* _WORK ITEM_:
When the line with "row order: All" is reached, include it and stop; before that, copy each line of the listing exactly from the first.

* _DATA RECORDS_:
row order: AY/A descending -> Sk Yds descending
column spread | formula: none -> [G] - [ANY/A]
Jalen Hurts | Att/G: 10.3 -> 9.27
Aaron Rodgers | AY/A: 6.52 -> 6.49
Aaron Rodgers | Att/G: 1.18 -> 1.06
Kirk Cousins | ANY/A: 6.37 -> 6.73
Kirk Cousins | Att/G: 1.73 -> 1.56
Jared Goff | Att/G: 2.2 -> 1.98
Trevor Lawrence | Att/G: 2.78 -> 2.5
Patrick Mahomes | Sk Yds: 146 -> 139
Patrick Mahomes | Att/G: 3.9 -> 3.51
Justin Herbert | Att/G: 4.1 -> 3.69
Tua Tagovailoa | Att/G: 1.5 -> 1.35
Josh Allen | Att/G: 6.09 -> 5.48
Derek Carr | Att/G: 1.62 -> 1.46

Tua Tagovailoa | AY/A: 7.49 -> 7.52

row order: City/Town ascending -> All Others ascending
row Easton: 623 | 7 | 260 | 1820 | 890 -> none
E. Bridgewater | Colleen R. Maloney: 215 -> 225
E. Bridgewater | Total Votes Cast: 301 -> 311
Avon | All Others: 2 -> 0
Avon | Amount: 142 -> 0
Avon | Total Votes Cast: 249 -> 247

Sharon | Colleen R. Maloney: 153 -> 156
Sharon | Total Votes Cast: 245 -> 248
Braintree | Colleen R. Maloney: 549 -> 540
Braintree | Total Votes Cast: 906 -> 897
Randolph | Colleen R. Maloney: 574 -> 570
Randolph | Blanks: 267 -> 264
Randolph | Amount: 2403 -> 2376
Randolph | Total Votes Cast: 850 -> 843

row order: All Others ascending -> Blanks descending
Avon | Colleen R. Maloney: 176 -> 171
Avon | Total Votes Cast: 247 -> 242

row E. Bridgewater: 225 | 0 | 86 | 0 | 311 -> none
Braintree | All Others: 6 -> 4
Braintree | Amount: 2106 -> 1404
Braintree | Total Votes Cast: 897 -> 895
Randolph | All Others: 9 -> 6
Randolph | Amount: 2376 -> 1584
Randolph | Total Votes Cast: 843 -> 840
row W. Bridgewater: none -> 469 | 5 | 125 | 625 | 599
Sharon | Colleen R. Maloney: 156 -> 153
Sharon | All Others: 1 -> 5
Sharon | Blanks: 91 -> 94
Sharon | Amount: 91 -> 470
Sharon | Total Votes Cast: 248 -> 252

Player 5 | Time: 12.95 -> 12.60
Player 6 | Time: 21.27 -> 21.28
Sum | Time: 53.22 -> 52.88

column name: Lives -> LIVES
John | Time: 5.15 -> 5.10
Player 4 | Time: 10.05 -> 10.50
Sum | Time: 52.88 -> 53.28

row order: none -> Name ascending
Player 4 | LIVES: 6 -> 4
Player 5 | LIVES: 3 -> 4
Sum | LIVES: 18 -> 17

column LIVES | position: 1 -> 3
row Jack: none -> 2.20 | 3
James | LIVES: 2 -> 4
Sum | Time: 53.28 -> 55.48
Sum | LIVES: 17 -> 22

* _PROBLEM SOLUTION_:
row order: AY/A descending -> Sk Yds descending
column spread | formula: none -> [G] - [ANY/A]
Jalen Hurts | Att/G: 10.3 -> 9.27
Aaron Rodgers | AY/A: 6.52 -> 6.49
Aaron Rodgers | Att/G: 1.18 -> 1.06
Kirk Cousins | ANY/A: 6.37 -> 6.73
Kirk Cousins | Att/G: 1.73 -> 1.56
Jared Goff | Att/G: 2.2 -> 1.98
Trevor Lawrence | Att/G: 2.78 -> 2.5
Patrick Mahomes | Sk Yds: 146 -> 139
Patrick Mahomes | Att/G: 3.9 -> 3.51
Justin Herbert | Att/G: 4.1 -> 3.69
Tua Tagovailoa | Att/G: 1.5 -> 1.35
Josh Allen | Att/G: 6.09 -> 5.48
Derek Carr | Att/G: 1.62 -> 1.46

Tua Tagovailoa | AY/A: 7.49 -> 7.52

row order: City/Town ascending -> All Others ascending
row Easton: 623 | 7 | 260 | 1820 | 890 -> none
E. Bridgewater | Colleen R. Maloney: 215 -> 225
E. Bridgewater | Total Votes Cast: 301 -> 311
Avon | All Others: 2 -> 0
Avon | Amount: 142 -> 0
Avon | Total Votes Cast: 249 -> 247

Sharon | Colleen R. Maloney: 153 -> 156
Sharon | Total Votes Cast: 245 -> 248
Braintree | Colleen R. Maloney: 549 -> 540
Braintree | Total Votes Cast: 906 -> 897
Randolph | Colleen R. Maloney: 574 -> 570
Randolph | Blanks: 267 -> 264
Randolph | Amount: 2403 -> 2376
Randolph | Total Votes Cast: 850 -> 843

row order: All Others ascending -> Blanks descending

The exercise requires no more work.